1B_98/2013: Beschlagnahme und Einziehung ausländischer Fahrzeuge (amtl. Publ.)

In welchen Fällen von Verkehrsregelver­let­zun­gen kommt die Einziehung des Tat­fahrzeugs in Betra­cht? Diese Frage beurteilt das Bun­des­gericht in einem Urteil vom 25. April 2013 (amtl. Publ.), mit dem es die Beschw­erde eines deutschen Staat­sange­höri­gen abweist. Er ist ohne fes­ten Wohn­sitz in der Schweiz und ein­er qual­i­fiziert groben Verkehrsregelver­let­zung im Sinn von Art. 90 Abs. 3 und 4 SVG drin­gend verdächtig. Sein BMW war zur Sich­er­stel­lung von Geld­strafen, Bussen und Kosten sowie zur Einziehung beschlagnahmt worden.

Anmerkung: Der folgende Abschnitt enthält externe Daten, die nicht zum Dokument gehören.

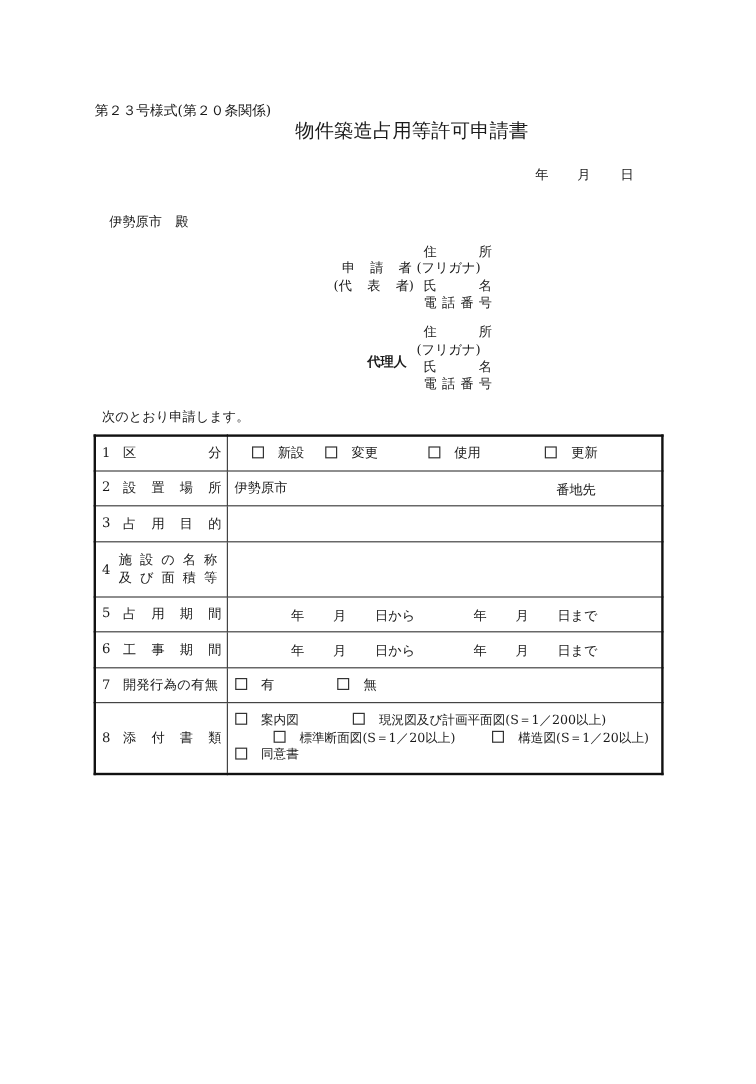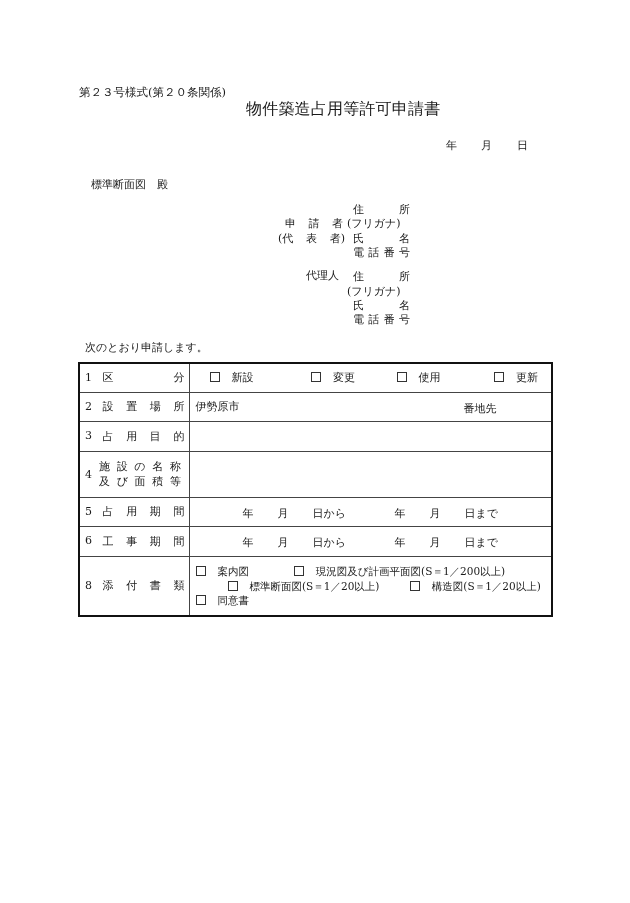"標準断面図 殿" div.abs { text: 標準断面図 -> 伊勢原市 }
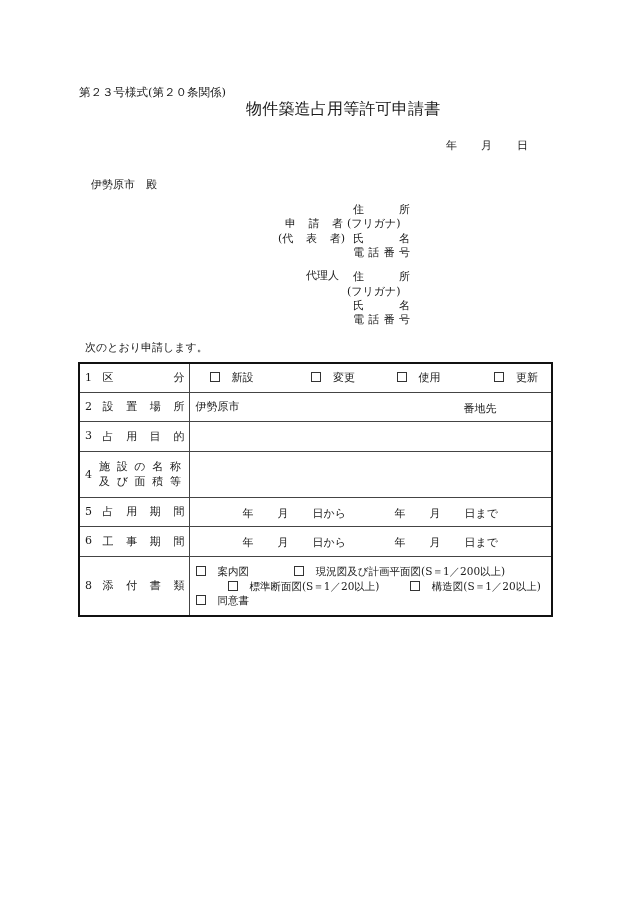"代理人" div.abs { font-weight: none -> bold; top: 268px -> 294px }
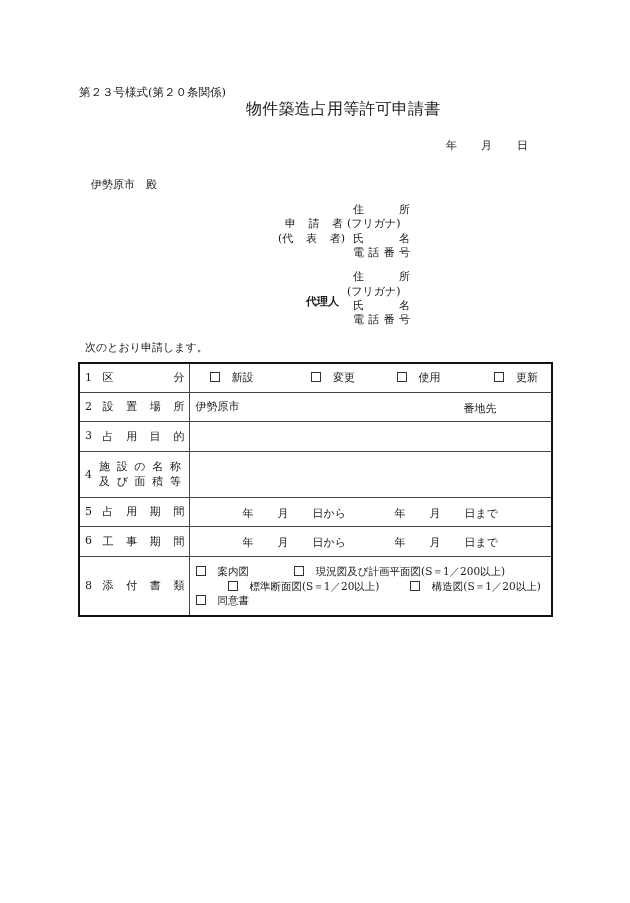"変更" span.opt { margin-left: 40px -> none }
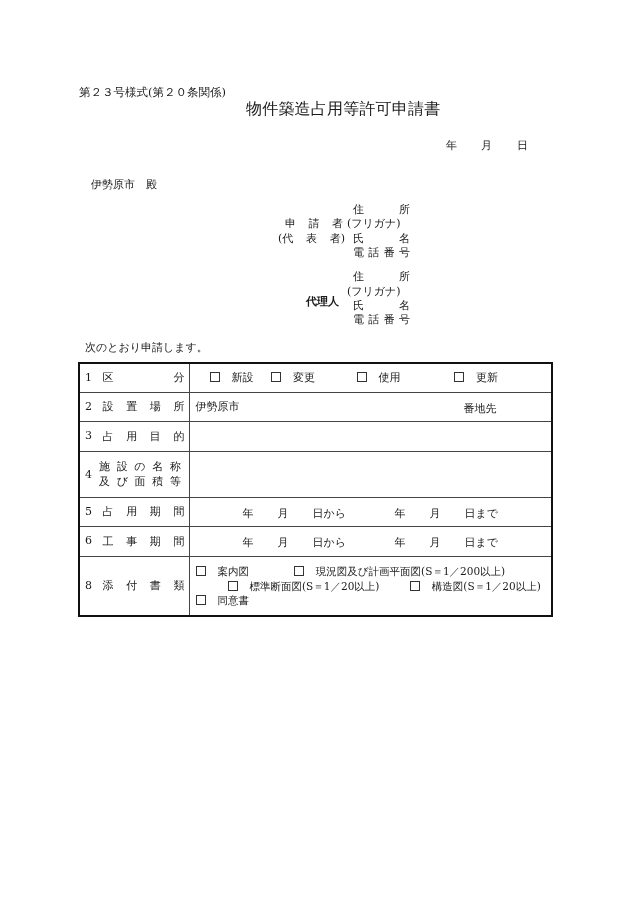"7 開発行為の有無" tr { html: none -> <tr> <td> <span>7</span> <span>開発行為の有無</span> </td> <td> <span><span></span><span>有</span></span> <span><span></span><span>無</span></span> </td> </tr> }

Nach Art. 90a Abs. 1 SVG kann der Strafrichter “die Einziehung eines Motor­fahrzeugs anord­nen, wenn: a. eine grobe Verkehrsregelver­let­zung in skru­pel­los­er Weise began­gen wurde; und b. der Täter durch die Einziehung von weit­eren groben Verkehrsregelver­let­zun­gen abge­hal­ten wer­den kann”.

In sein­er Begrün­dung ver­weist das Bun­des­gericht auf die Botschaft zur Ver­schär­fung der Straf­bes­tim­mungen des SVG per 1. Jan­u­ar 2013 im Rah­men des Hand­lung­spro­gramms des Bun­des für mehr Sicher­heit im Strassen­verkehr (“Via sicura”):

2.3.2 […] Nicht jede grobe Verkehrsregelver­let­zung solle automa­tisch zur Einziehung des Tat­fahrzeugs führen. Von der Möglichkeit der Einziehung dürfe nur Gebrauch gemacht wer­den, wenn die Verkehrsregelver­let­zung in skru­pel­los­er Weise began­gen wor­den sei und sie geeignet sei, den Täter von weit­eren groben Verkehrsregelver­let­zun­gen abzuhal­ten; das urteilende Gericht sei verpflichtet, darüber eine Prog­nose abzugeben (BBl 2010 S. 8484 f.).

Für die kumu­la­tiv zu erfül­lende Einziehungsvo­raus­set­zun­gen von Art. 90a Abs. 1 lit. b SVG kann an die bish­erige Prax­is angeknüpft werden:

2.3.3 […] Danach hat das Gericht im Sinne ein­er Gefährdung­sprog­nose zu prüfen, ob das Fahrzeug in der Hand des Täters in der Zukun­ft die Verkehrssicher­heit gefährdet bzw. ob dessen Einziehung geeignet ist, ihn vor weit­eren groben Verkehr­swidrigkeit­en abzuhal­ten (BGE 137 IV 249 E. 4.4; Urteil 1B_168/2012 vom 8. Mai 2012 E. 2).

Angesichts der Schwere des Tatvor­wurfs ist die Einziehung hier grund­sät­zlich gerecht­fer­tigt; fraglich war jedoch, ob auch die Beschlagnahme des nicht in der Schweiz gemelde­ten Fahrzeugs zur Sicherung ein­er allfäl­li­gen Einziehung erforder­lich war:

2.4 […] Eine mildere Mass­nahme, den Schweiz­erischen Strafver­fol­gungs­be­hör­den den Zugriff auf das Fahrzeug zu sich­ern, ist nicht ersichtlich. Ins­ge­samt erscheint die Beschlagnahme daher auch unter diesem Gesicht­spunkt (ger­ade noch) vertret­bar. Die Strafver­fol­gungs­be­hör­den wer­den allerd­ings dem Umstand, dass die Beschlagnahme unter dem Gesicht­spunkt der Ver­hält­nis­mäs­sigkeit heikel erscheinen kön­nte, durch eine beson­ders beförder­liche Ver­fahrens­führung Rech­nung zu tra­gen haben.